(Records from a dataset)
------------------------------------------------------------------------
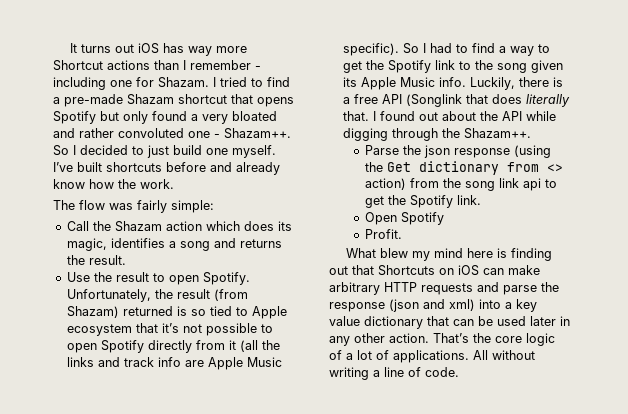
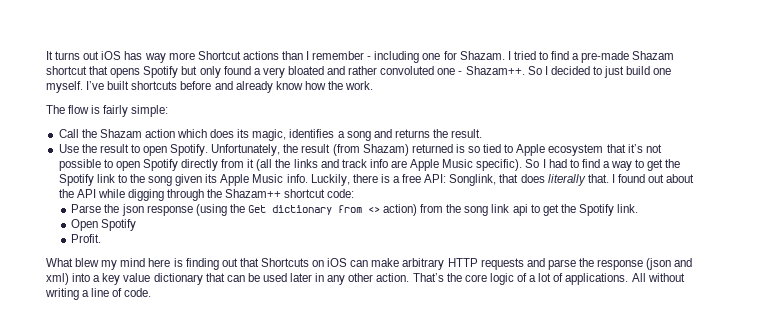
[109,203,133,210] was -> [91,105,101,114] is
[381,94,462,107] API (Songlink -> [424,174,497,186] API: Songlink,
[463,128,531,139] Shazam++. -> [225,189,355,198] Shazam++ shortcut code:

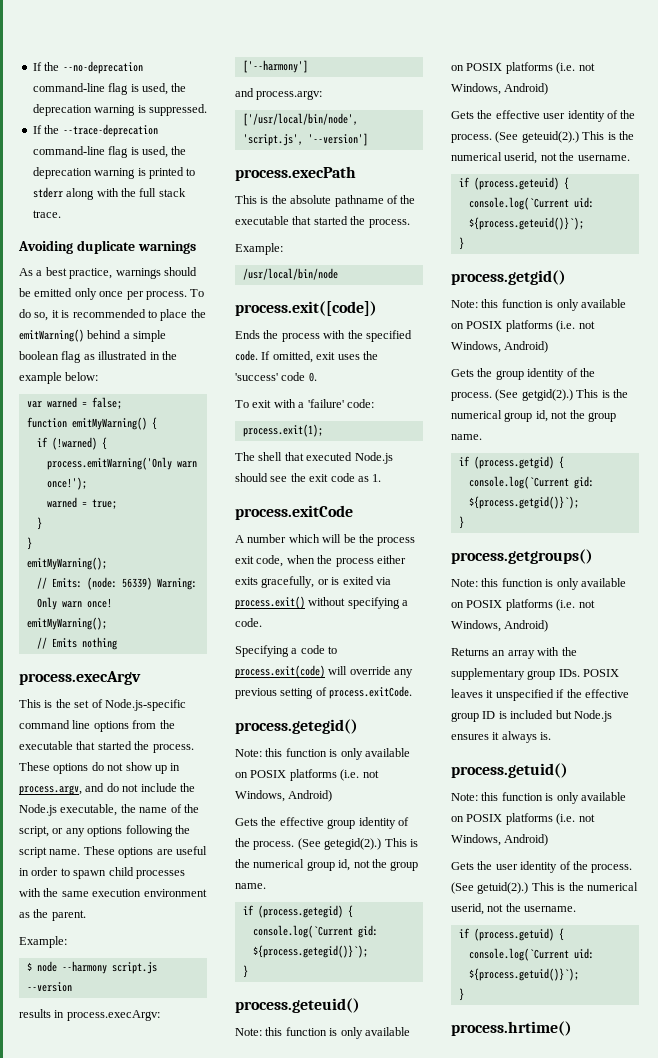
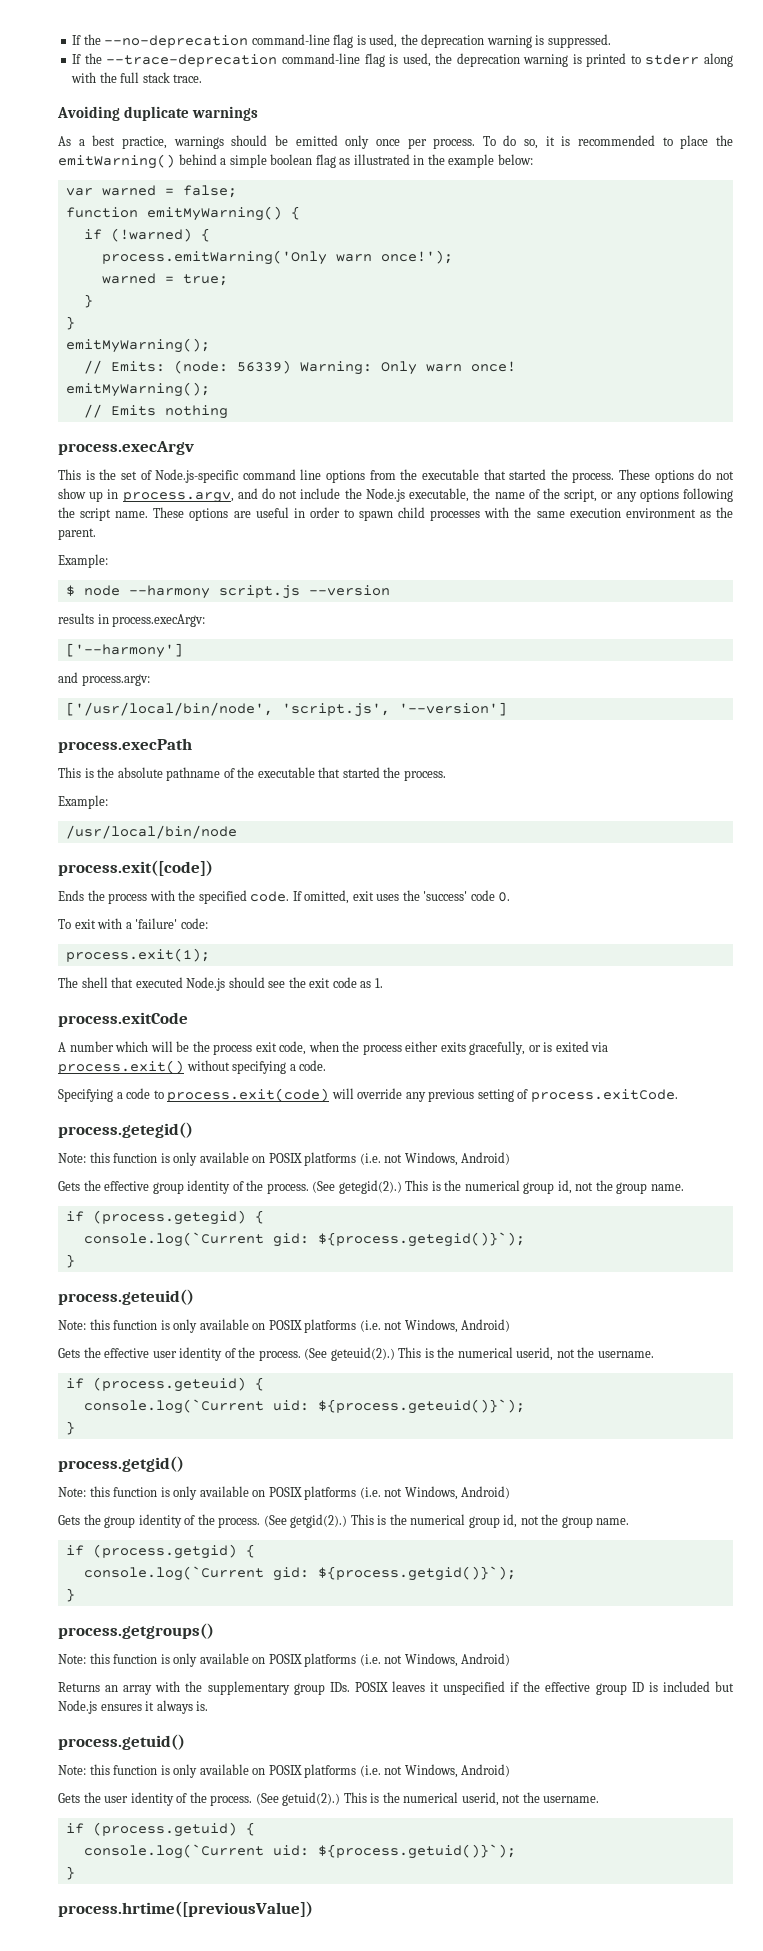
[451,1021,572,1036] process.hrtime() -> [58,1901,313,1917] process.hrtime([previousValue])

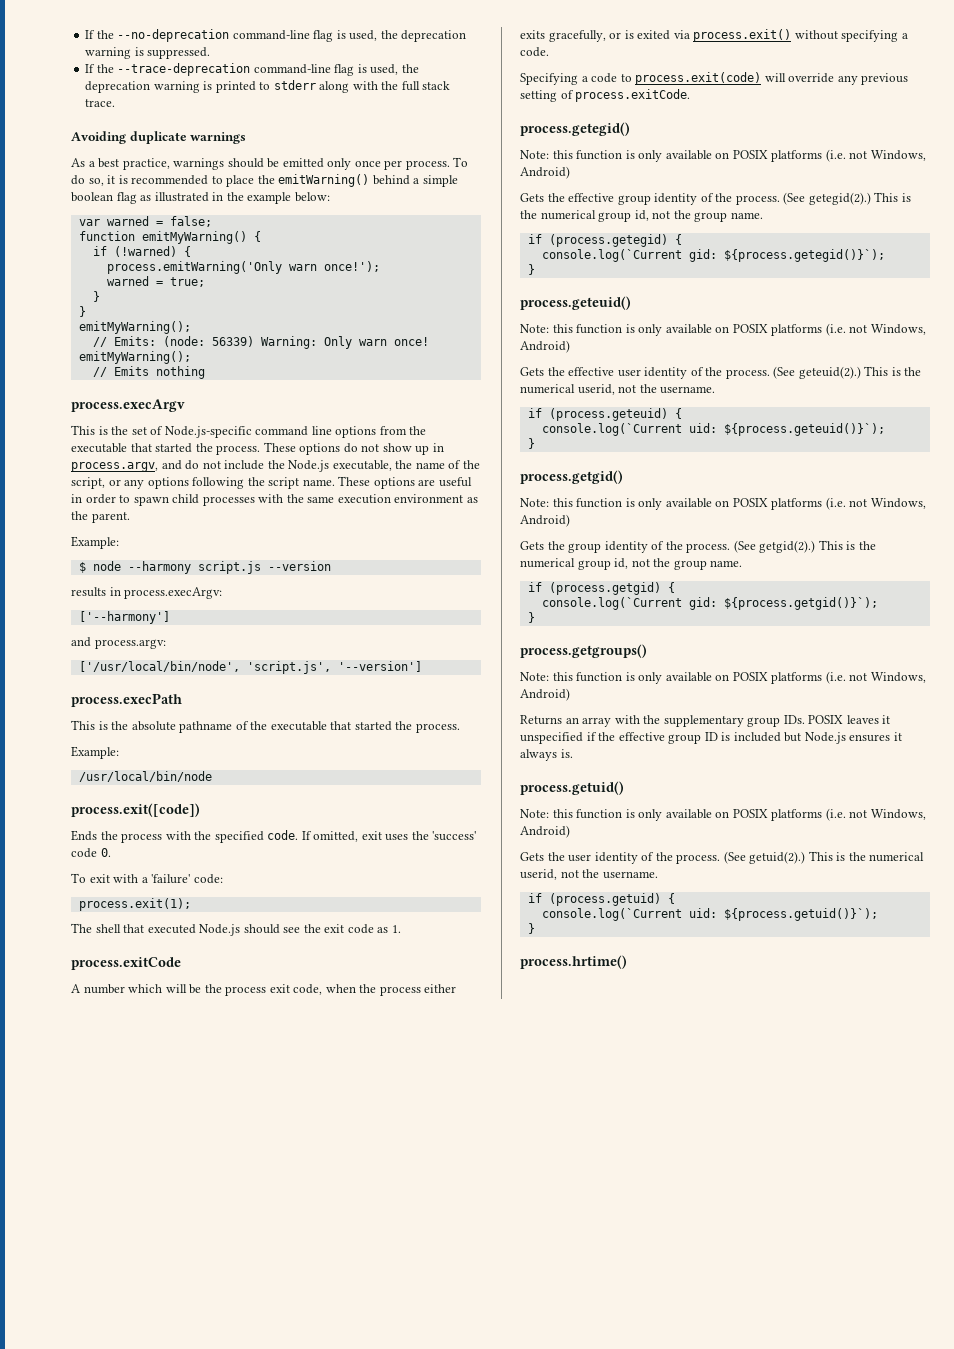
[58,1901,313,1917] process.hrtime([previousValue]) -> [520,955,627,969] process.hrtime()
------------------------------------------------------------------------
=== TASK DESCRIPTION ===
Each line above should be written out again exactly, and no picture should appear in the copy.

=== EXPECTED OUTPUT ===
[109,203,133,210] was -> [91,105,101,114] is
[381,94,462,107] API (Songlink -> [424,174,497,186] API: Songlink,
[463,128,531,139] Shazam++. -> [225,189,355,198] Shazam++ shortcut code:

[451,1021,572,1036] process.hrtime() -> [58,1901,313,1917] process.hrtime([previousValue])

[58,1901,313,1917] process.hrtime([previousValue]) -> [520,955,627,969] process.hrtime()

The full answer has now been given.